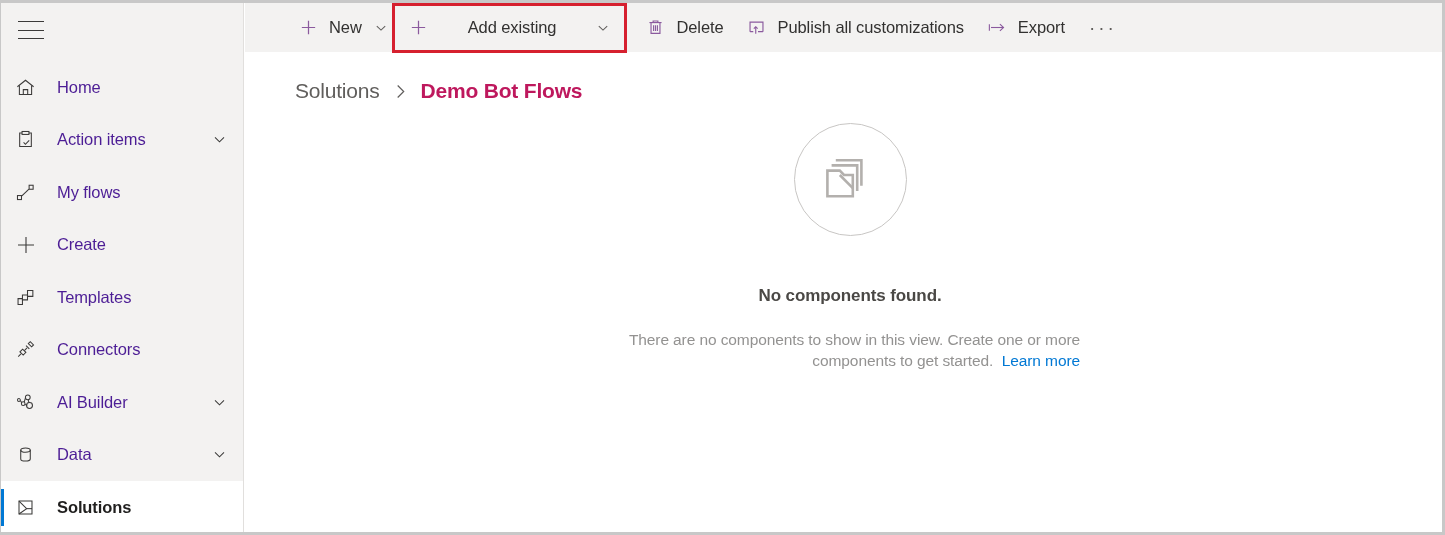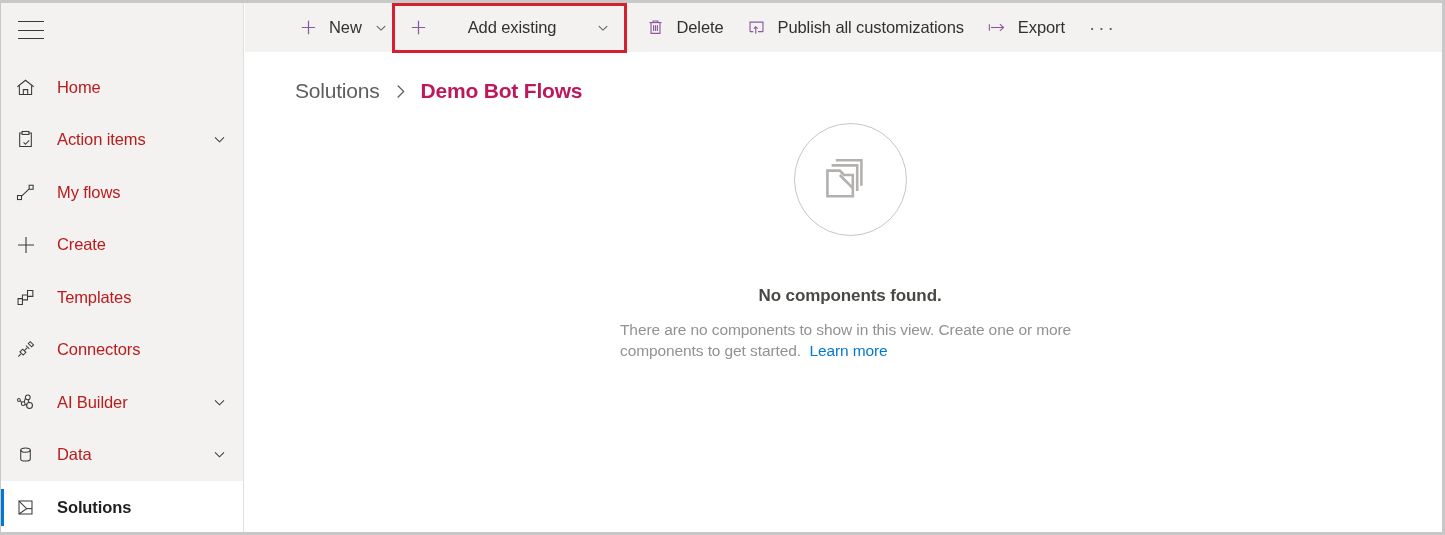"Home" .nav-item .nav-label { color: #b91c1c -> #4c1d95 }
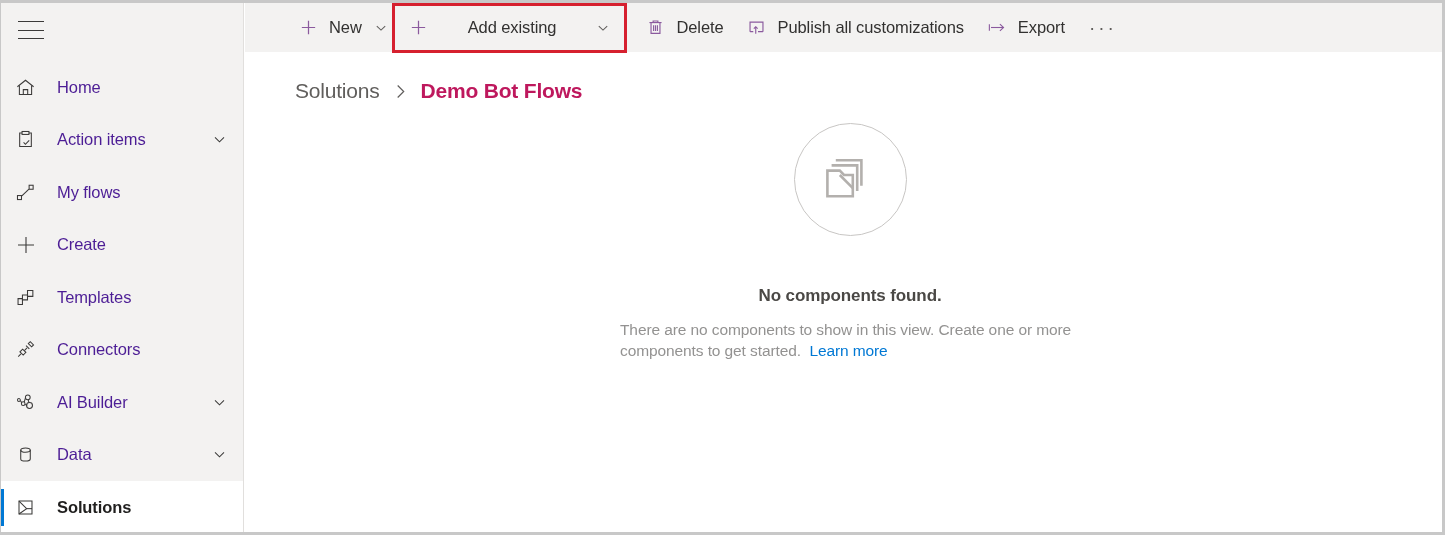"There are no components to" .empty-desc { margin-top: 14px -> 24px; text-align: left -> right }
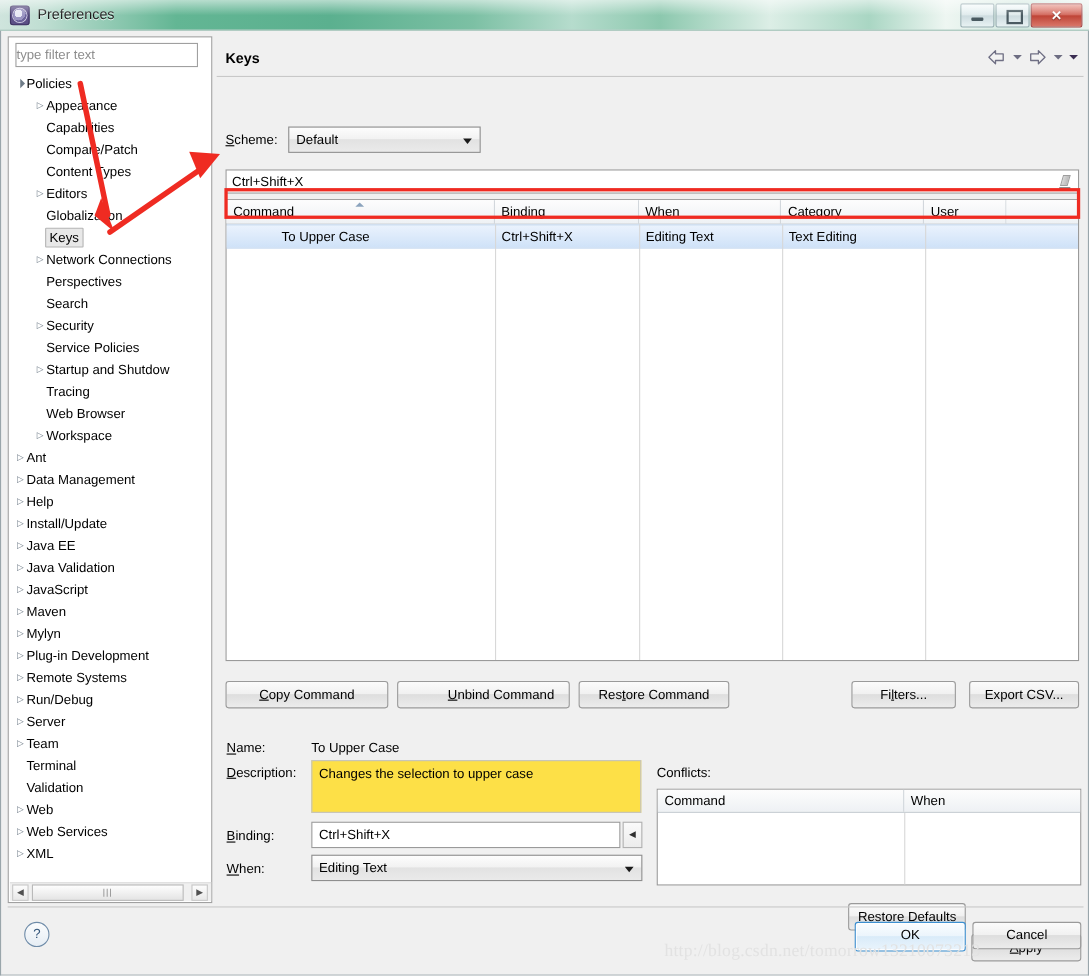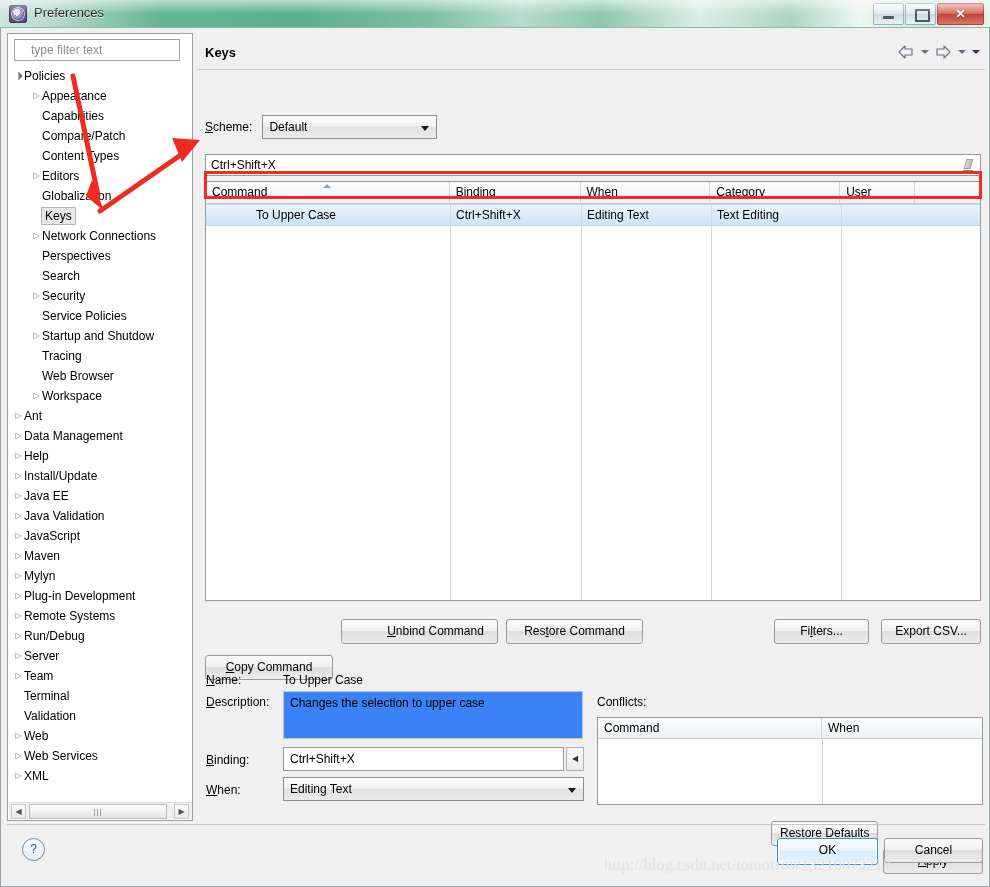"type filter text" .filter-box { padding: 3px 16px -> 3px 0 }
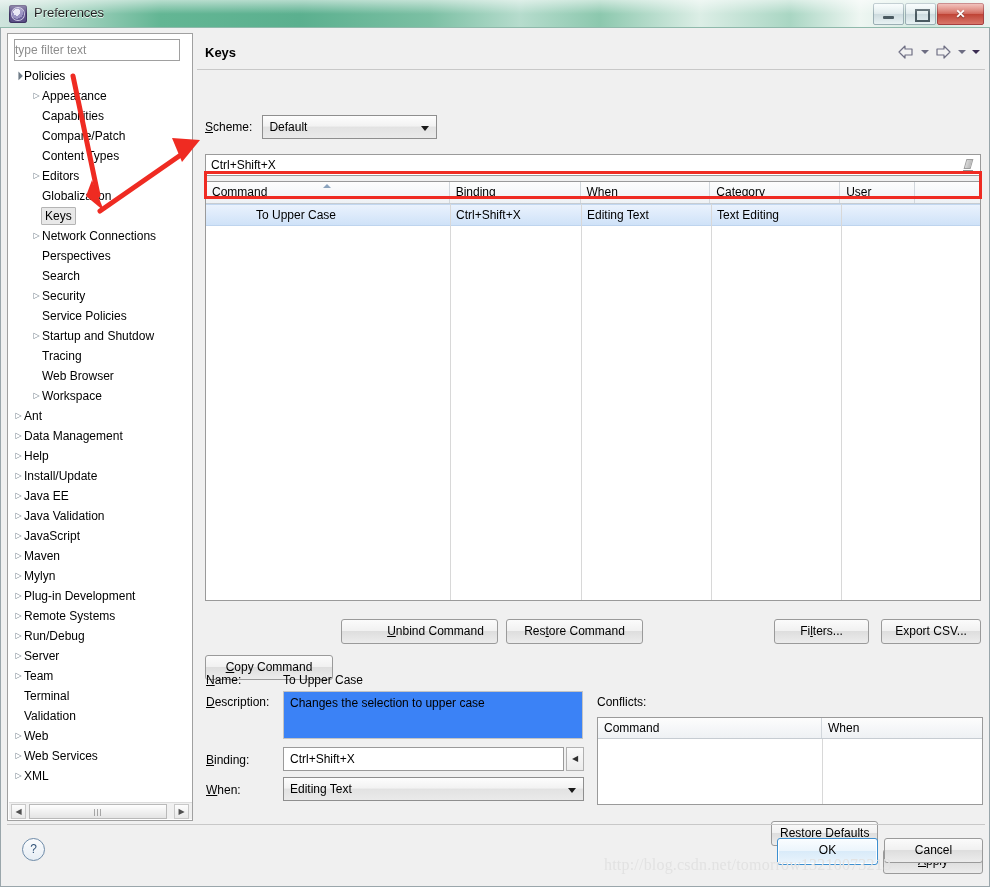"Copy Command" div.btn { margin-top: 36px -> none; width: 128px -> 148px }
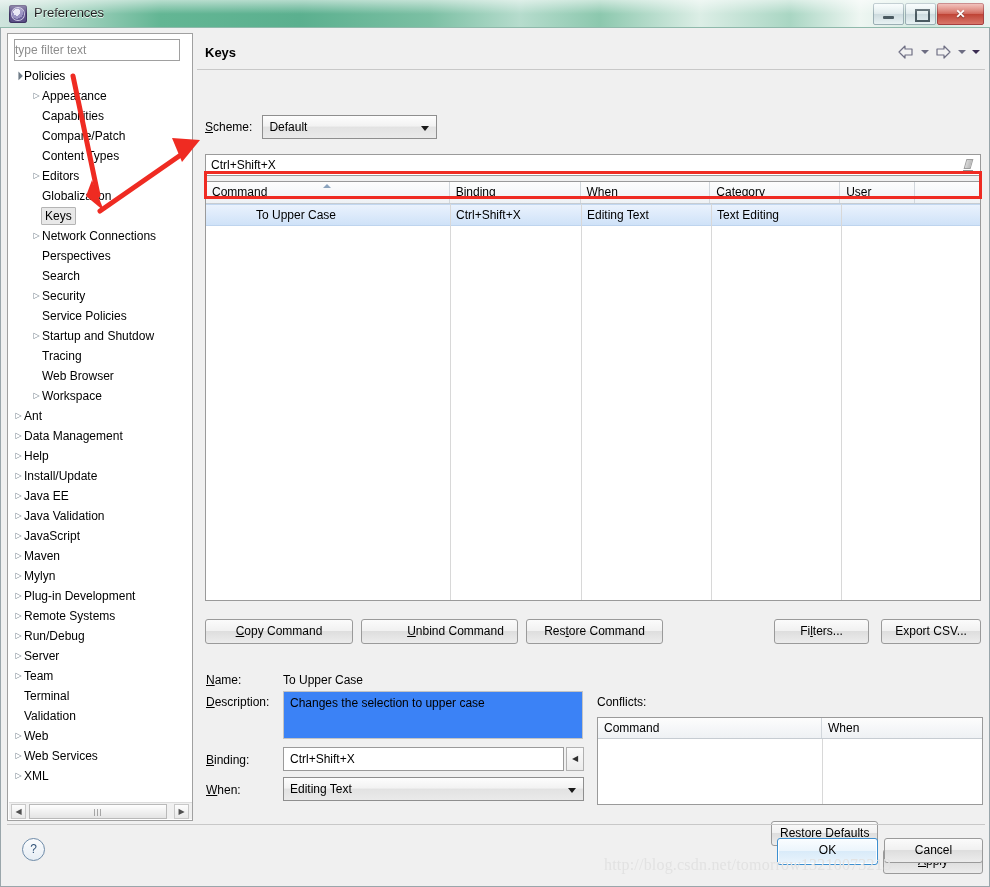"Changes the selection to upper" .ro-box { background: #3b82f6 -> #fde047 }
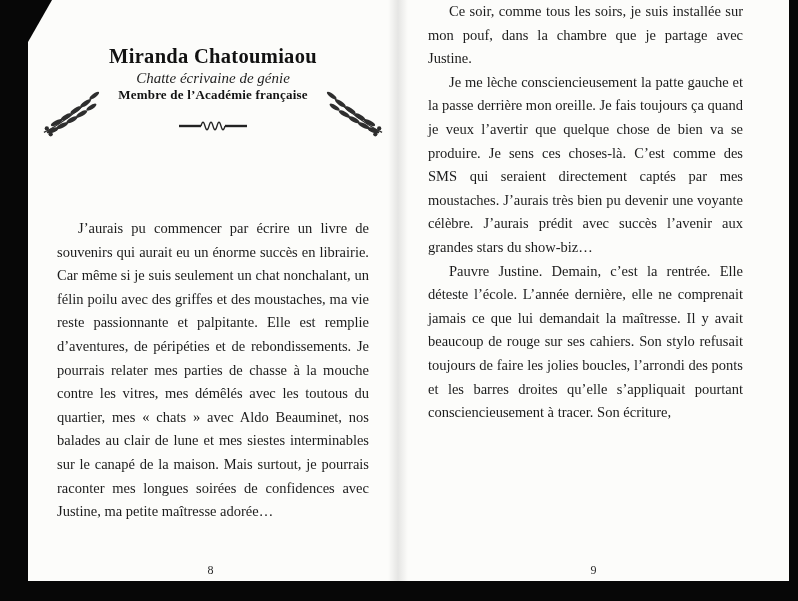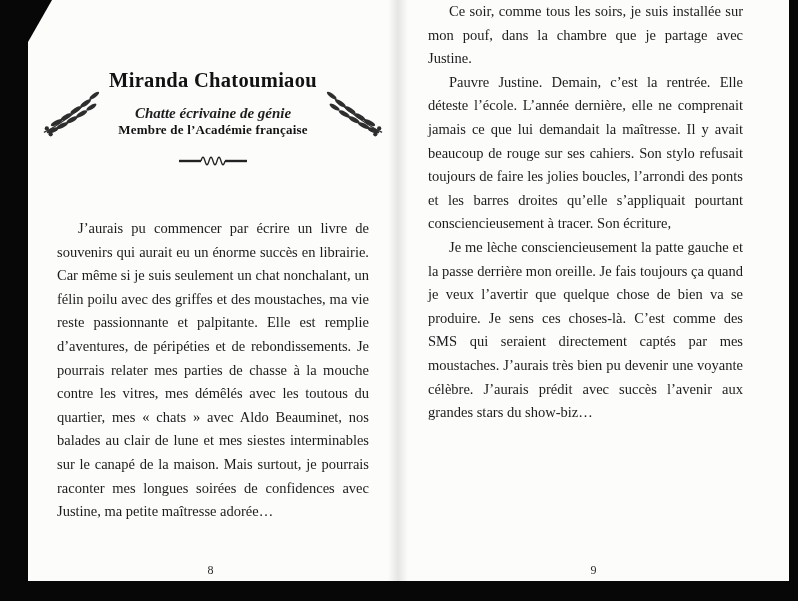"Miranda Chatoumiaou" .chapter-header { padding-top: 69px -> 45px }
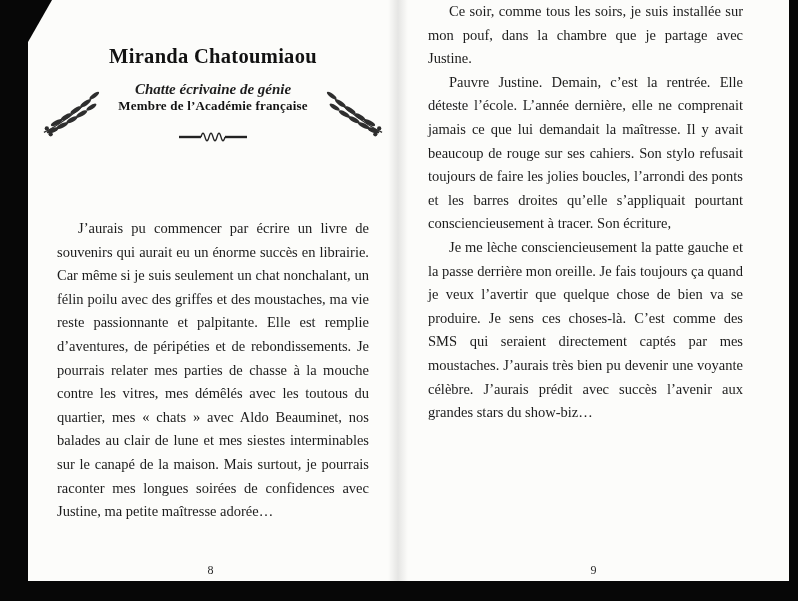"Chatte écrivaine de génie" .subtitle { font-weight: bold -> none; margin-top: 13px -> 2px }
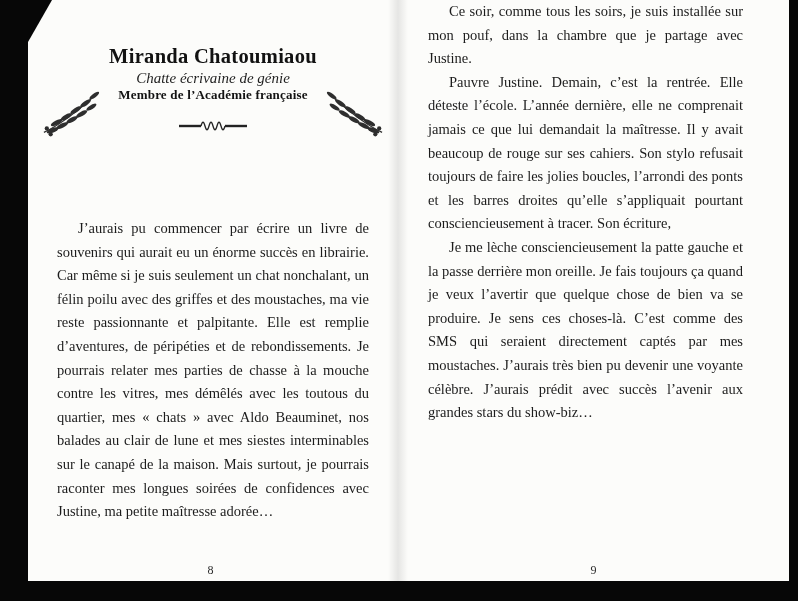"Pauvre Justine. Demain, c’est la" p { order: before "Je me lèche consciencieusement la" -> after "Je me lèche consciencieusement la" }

::::

**ASSIGNMENT**
Output the material above verbatim but exclude each picture.

**REPLY**
"Home" .nav-item .nav-label { color: #b91c1c -> #4c1d95 }
"There are no components to" .empty-desc { margin-top: 14px -> 24px; text-align: left -> right }
"type filter text" .filter-box { padding: 3px 16px -> 3px 0 }
"Copy Command" div.btn { margin-top: 36px -> none; width: 128px -> 148px }
"Changes the selection to upper" .ro-box { background: #3b82f6 -> #fde047 }
"Miranda Chatoumiaou" .chapter-header { padding-top: 69px -> 45px }
"Chatte écrivaine de génie" .subtitle { font-weight: bold -> none; margin-top: 13px -> 2px }
"Pauvre Justine. Demain, c’est la" p { order: before "Je me lèche consciencieusement la" -> after "Je me lèche consciencieusement la" }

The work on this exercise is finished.